EXERCISE REQUIREMENTS:
What is needed is a word-for-word copy of all the entries, minus the pictures.

Modification records:
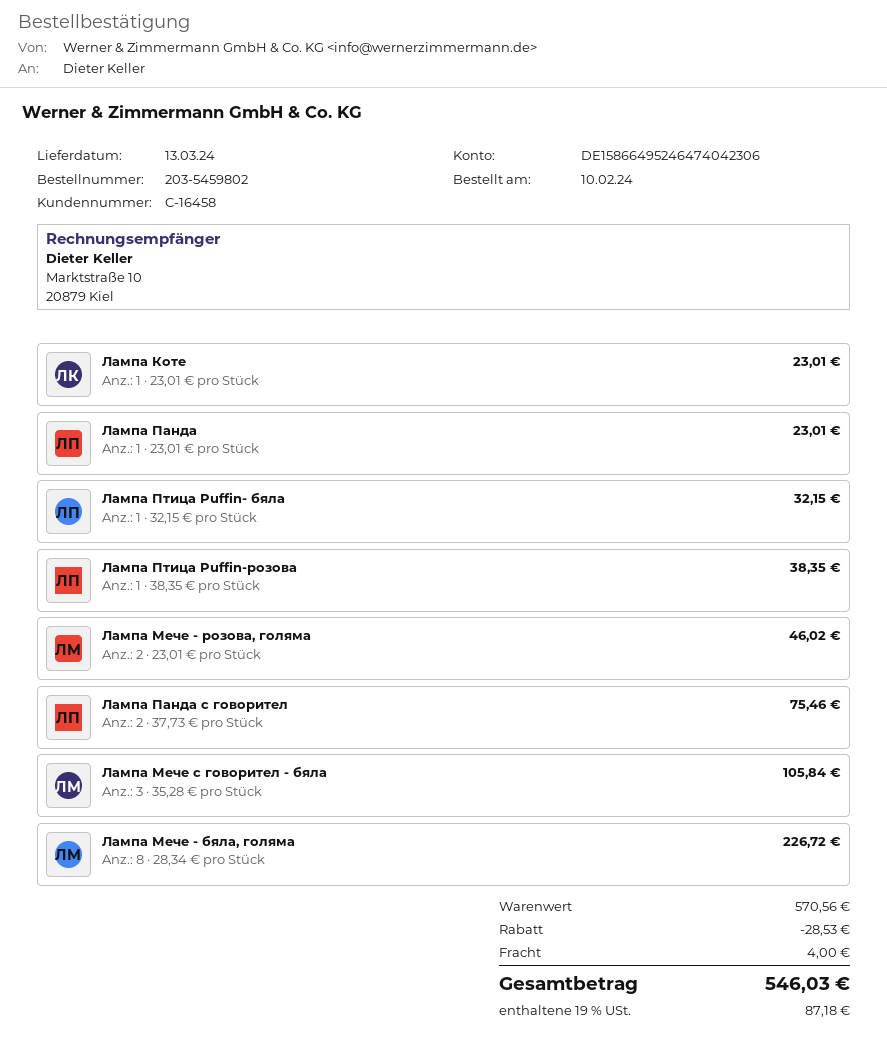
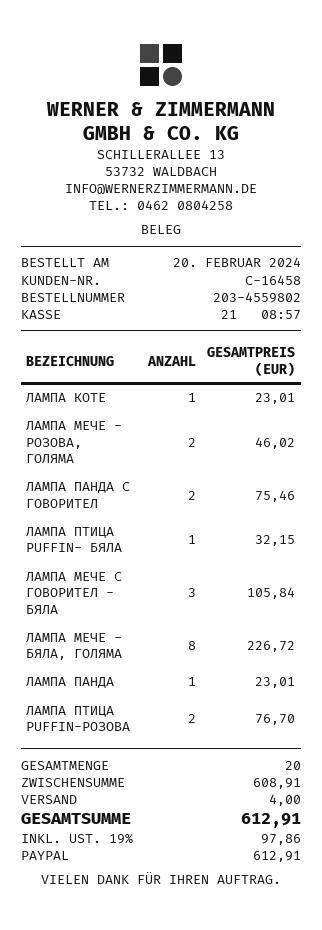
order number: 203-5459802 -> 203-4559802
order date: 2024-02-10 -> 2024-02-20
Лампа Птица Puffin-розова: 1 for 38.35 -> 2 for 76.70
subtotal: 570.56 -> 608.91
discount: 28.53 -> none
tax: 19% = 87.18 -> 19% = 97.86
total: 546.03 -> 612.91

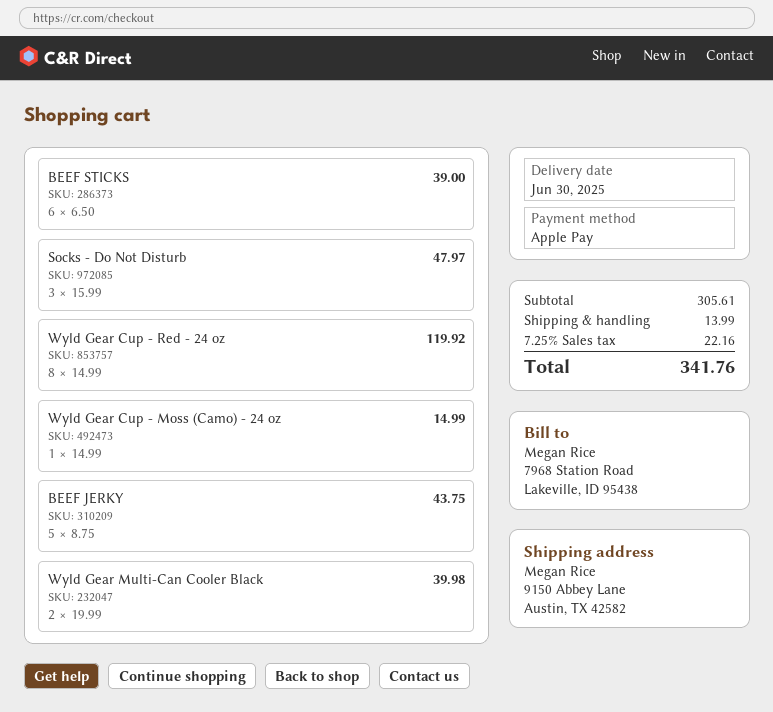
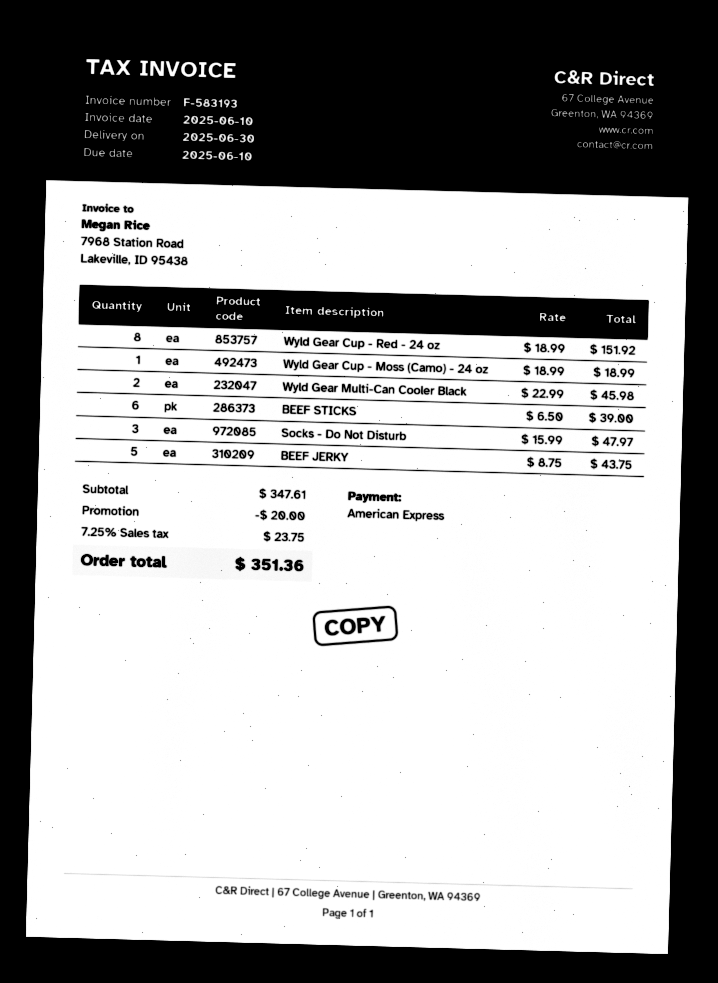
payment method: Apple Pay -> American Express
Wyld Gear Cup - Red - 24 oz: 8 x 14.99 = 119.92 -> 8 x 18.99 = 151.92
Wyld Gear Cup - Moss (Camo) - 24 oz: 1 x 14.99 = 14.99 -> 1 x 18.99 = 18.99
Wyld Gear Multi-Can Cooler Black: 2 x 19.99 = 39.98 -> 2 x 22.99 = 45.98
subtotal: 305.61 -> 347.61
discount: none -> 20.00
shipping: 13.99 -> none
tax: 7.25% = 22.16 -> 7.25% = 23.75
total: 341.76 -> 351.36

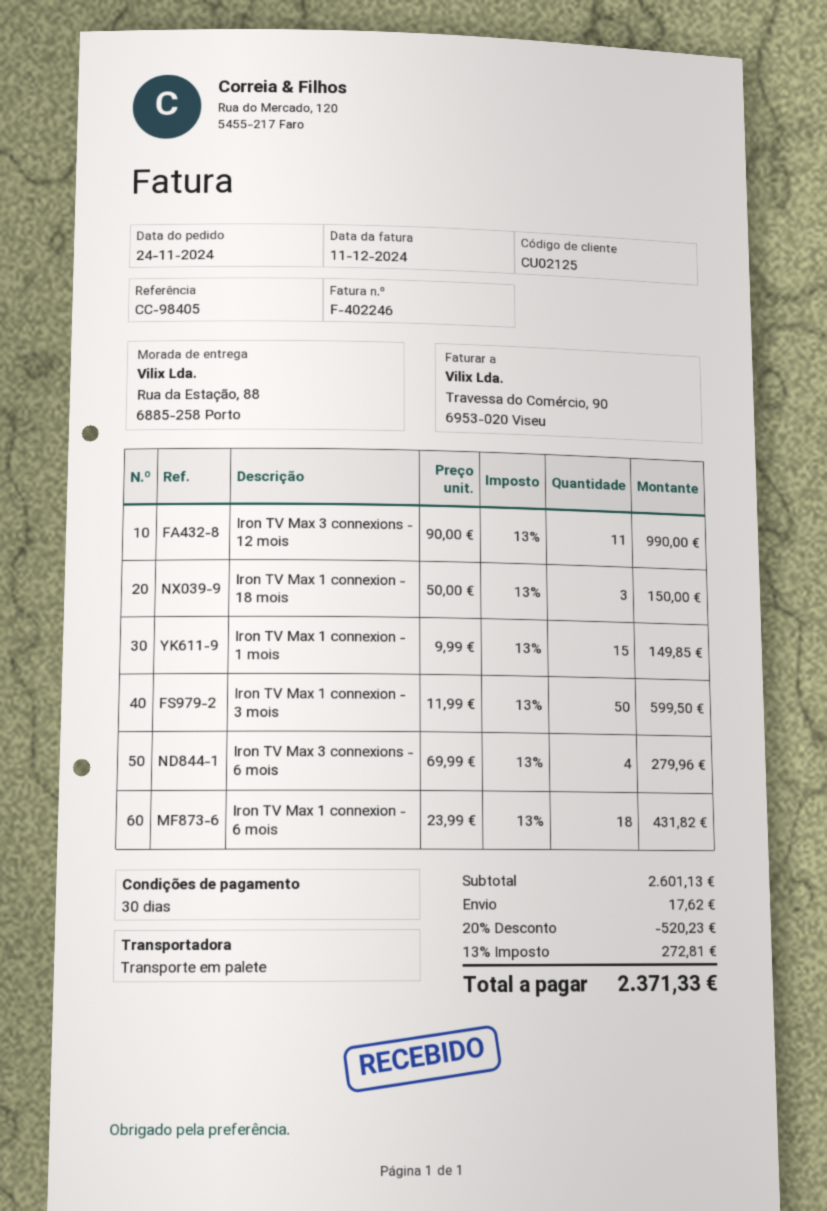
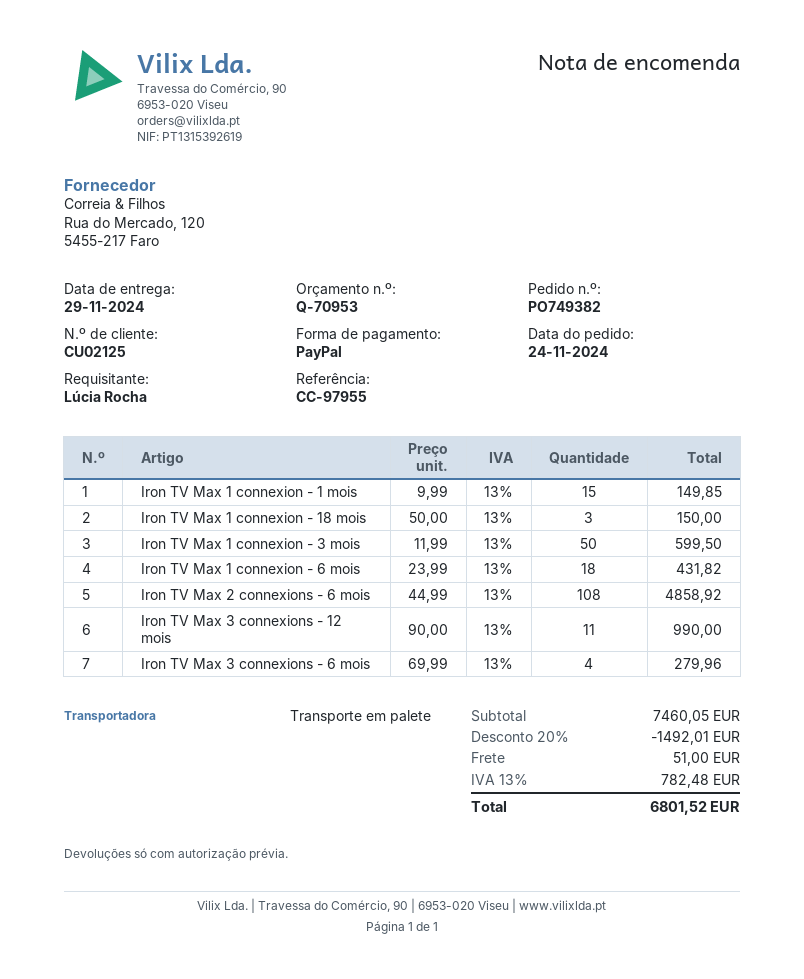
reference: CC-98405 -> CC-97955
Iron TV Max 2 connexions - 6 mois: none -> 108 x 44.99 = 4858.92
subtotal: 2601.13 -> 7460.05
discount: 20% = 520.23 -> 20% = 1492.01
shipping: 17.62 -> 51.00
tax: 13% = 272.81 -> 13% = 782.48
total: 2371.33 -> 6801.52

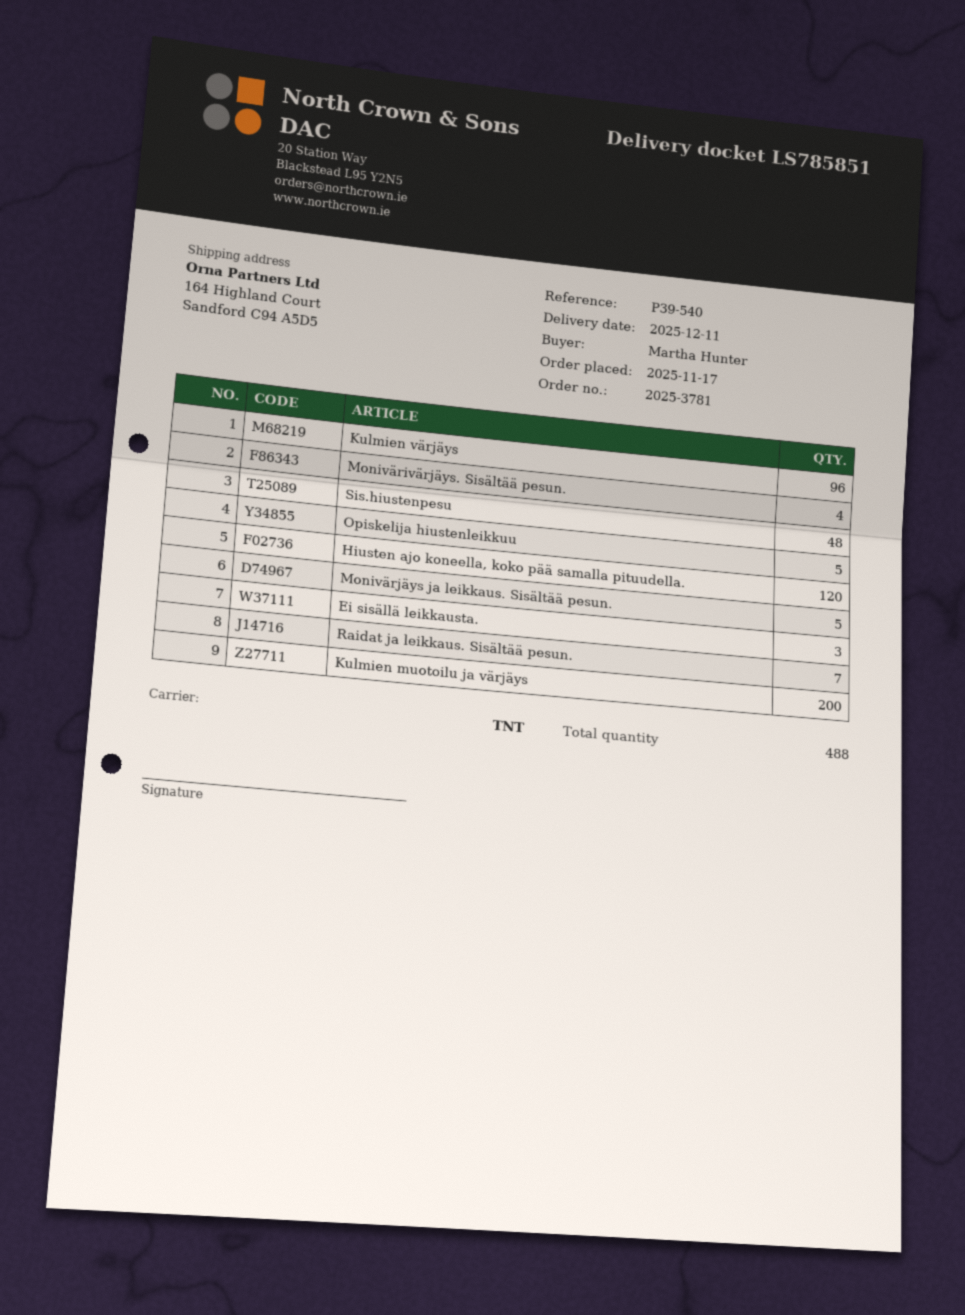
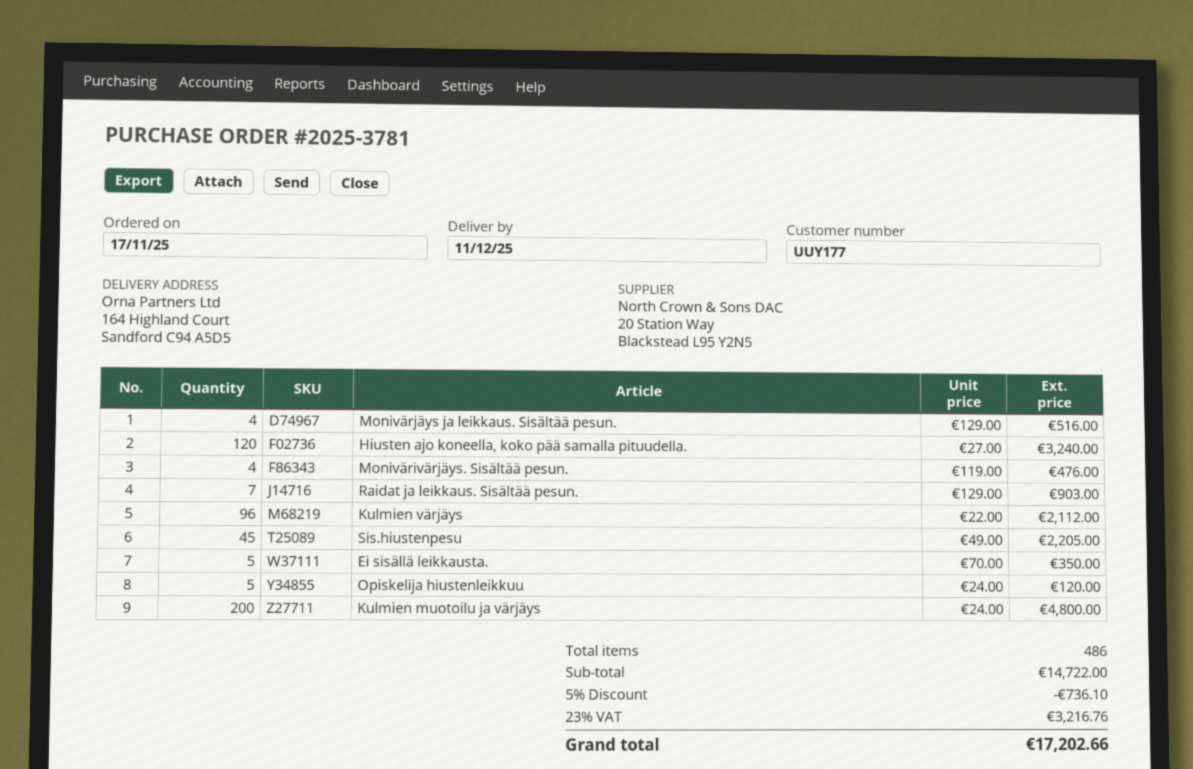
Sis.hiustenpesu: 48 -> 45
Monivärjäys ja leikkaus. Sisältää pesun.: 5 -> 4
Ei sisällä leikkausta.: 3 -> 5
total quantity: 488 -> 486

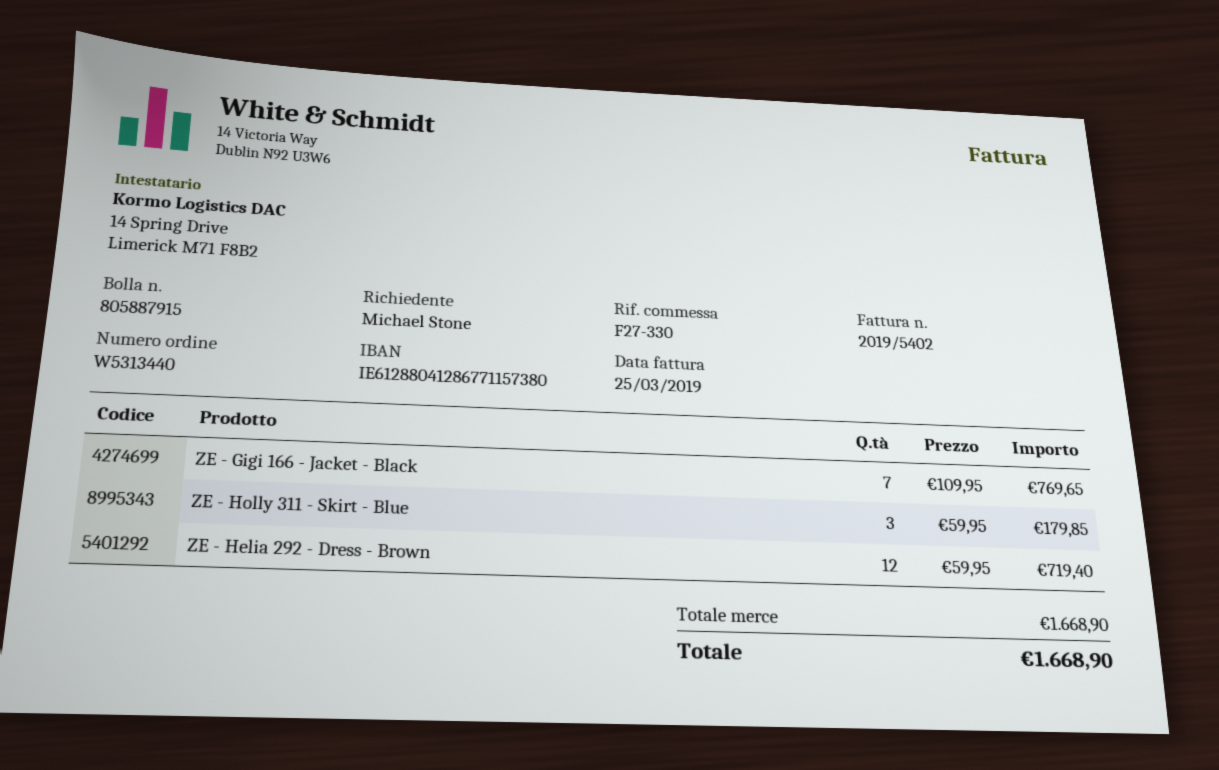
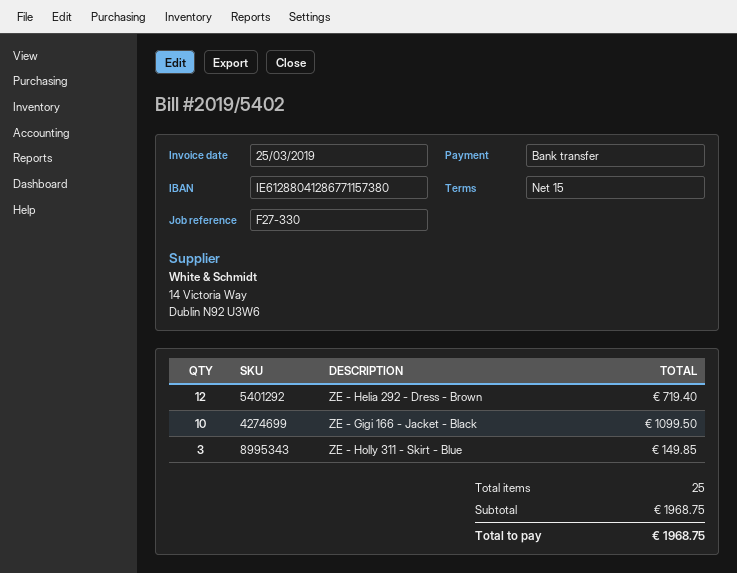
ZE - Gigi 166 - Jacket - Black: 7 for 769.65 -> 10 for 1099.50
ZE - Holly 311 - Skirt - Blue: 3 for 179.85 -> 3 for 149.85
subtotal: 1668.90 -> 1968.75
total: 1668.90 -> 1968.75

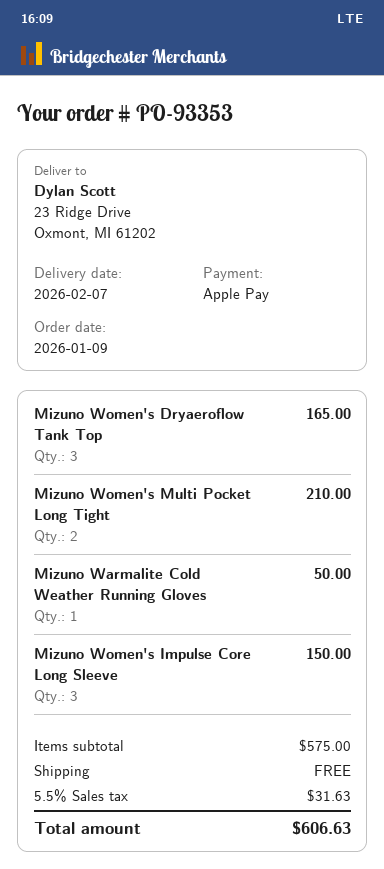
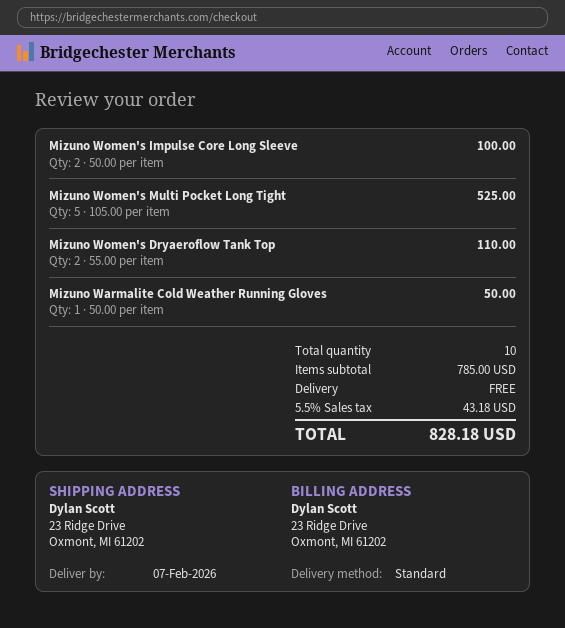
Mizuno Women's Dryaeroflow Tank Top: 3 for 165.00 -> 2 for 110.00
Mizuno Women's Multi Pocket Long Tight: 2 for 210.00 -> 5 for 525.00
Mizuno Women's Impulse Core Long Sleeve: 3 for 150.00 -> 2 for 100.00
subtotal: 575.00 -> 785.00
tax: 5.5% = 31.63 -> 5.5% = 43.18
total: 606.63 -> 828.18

OUTPUT OF THE TASK:
order number: 203-5459802 -> 203-4559802
order date: 2024-02-10 -> 2024-02-20
Лампа Птица Puffin-розова: 1 for 38.35 -> 2 for 76.70
subtotal: 570.56 -> 608.91
discount: 28.53 -> none
tax: 19% = 87.18 -> 19% = 97.86
total: 546.03 -> 612.91

payment method: Apple Pay -> American Express
Wyld Gear Cup - Red - 24 oz: 8 x 14.99 = 119.92 -> 8 x 18.99 = 151.92
Wyld Gear Cup - Moss (Camo) - 24 oz: 1 x 14.99 = 14.99 -> 1 x 18.99 = 18.99
Wyld Gear Multi-Can Cooler Black: 2 x 19.99 = 39.98 -> 2 x 22.99 = 45.98
subtotal: 305.61 -> 347.61
discount: none -> 20.00
shipping: 13.99 -> none
tax: 7.25% = 22.16 -> 7.25% = 23.75
total: 341.76 -> 351.36

reference: CC-98405 -> CC-97955
Iron TV Max 2 connexions - 6 mois: none -> 108 x 44.99 = 4858.92
subtotal: 2601.13 -> 7460.05
discount: 20% = 520.23 -> 20% = 1492.01
shipping: 17.62 -> 51.00
tax: 13% = 272.81 -> 13% = 782.48
total: 2371.33 -> 6801.52

Sis.hiustenpesu: 48 -> 45
Monivärjäys ja leikkaus. Sisältää pesun.: 5 -> 4
Ei sisällä leikkausta.: 3 -> 5
total quantity: 488 -> 486

ZE - Gigi 166 - Jacket - Black: 7 for 769.65 -> 10 for 1099.50
ZE - Holly 311 - Skirt - Blue: 3 for 179.85 -> 3 for 149.85
subtotal: 1668.90 -> 1968.75
total: 1668.90 -> 1968.75

Mizuno Women's Dryaeroflow Tank Top: 3 for 165.00 -> 2 for 110.00
Mizuno Women's Multi Pocket Long Tight: 2 for 210.00 -> 5 for 525.00
Mizuno Women's Impulse Core Long Sleeve: 3 for 150.00 -> 2 for 100.00
subtotal: 575.00 -> 785.00
tax: 5.5% = 31.63 -> 5.5% = 43.18
total: 606.63 -> 828.18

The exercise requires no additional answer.